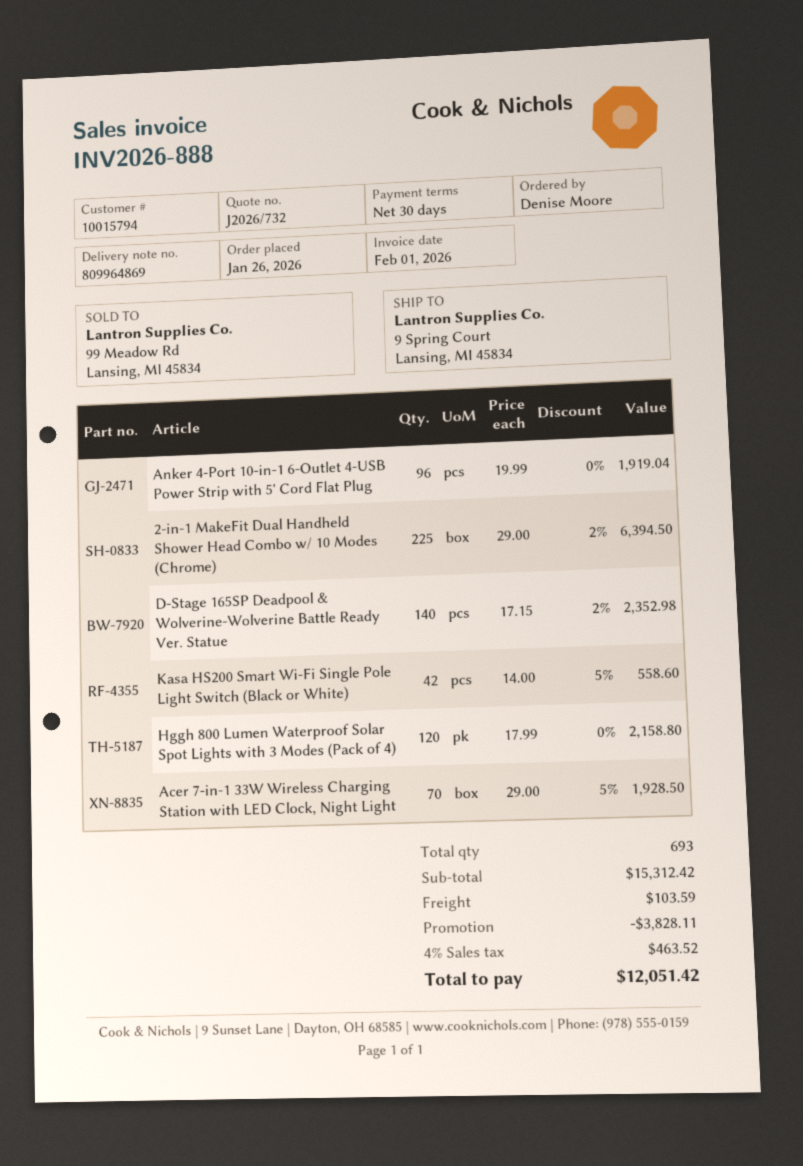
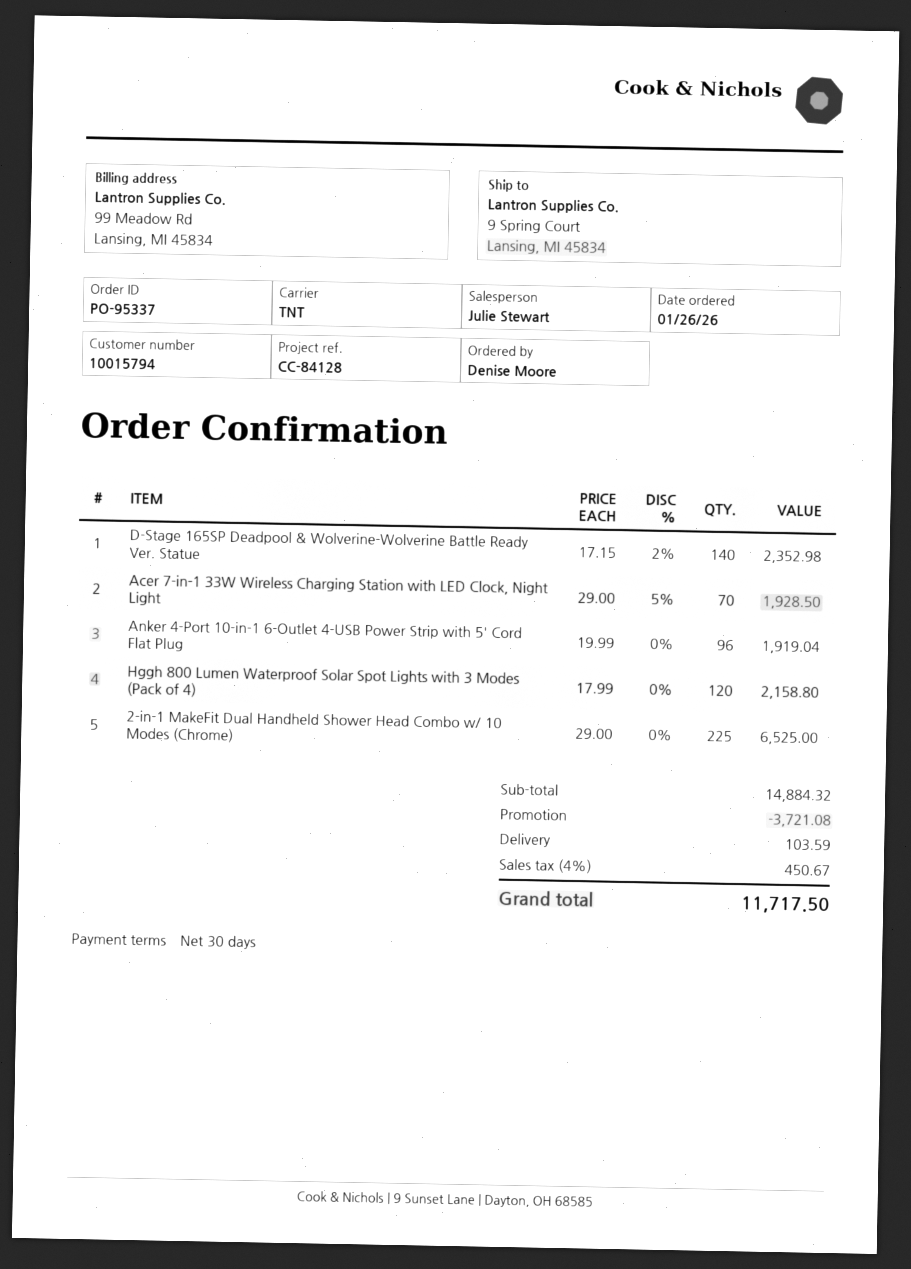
2-in-1 MakeFit Dual Handheld Shower Head Combo w/ 10 Modes (Chrome): 225 x 29.00 - 2% = 6394.50 -> 225 x 29.00 = 6525.00
Kasa HS200 Smart Wi-Fi Single Pole Light Switch (Black or White): 42 x 14.00 - 5% = 558.60 -> none
subtotal: 15312.42 -> 14884.32
discount: 3828.11 -> 3721.08
tax: 4% = 463.52 -> 4% = 450.67
total: 12051.42 -> 11717.50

**Task to carry out:**
If a record holds a picture, drop the picture and reproduce everything else exactly.

**Output of the task:**
2-in-1 MakeFit Dual Handheld Shower Head Combo w/ 10 Modes (Chrome): 225 x 29.00 - 2% = 6394.50 -> 225 x 29.00 = 6525.00
Kasa HS200 Smart Wi-Fi Single Pole Light Switch (Black or White): 42 x 14.00 - 5% = 558.60 -> none
subtotal: 15312.42 -> 14884.32
discount: 3828.11 -> 3721.08
tax: 4% = 463.52 -> 4% = 450.67
total: 12051.42 -> 11717.50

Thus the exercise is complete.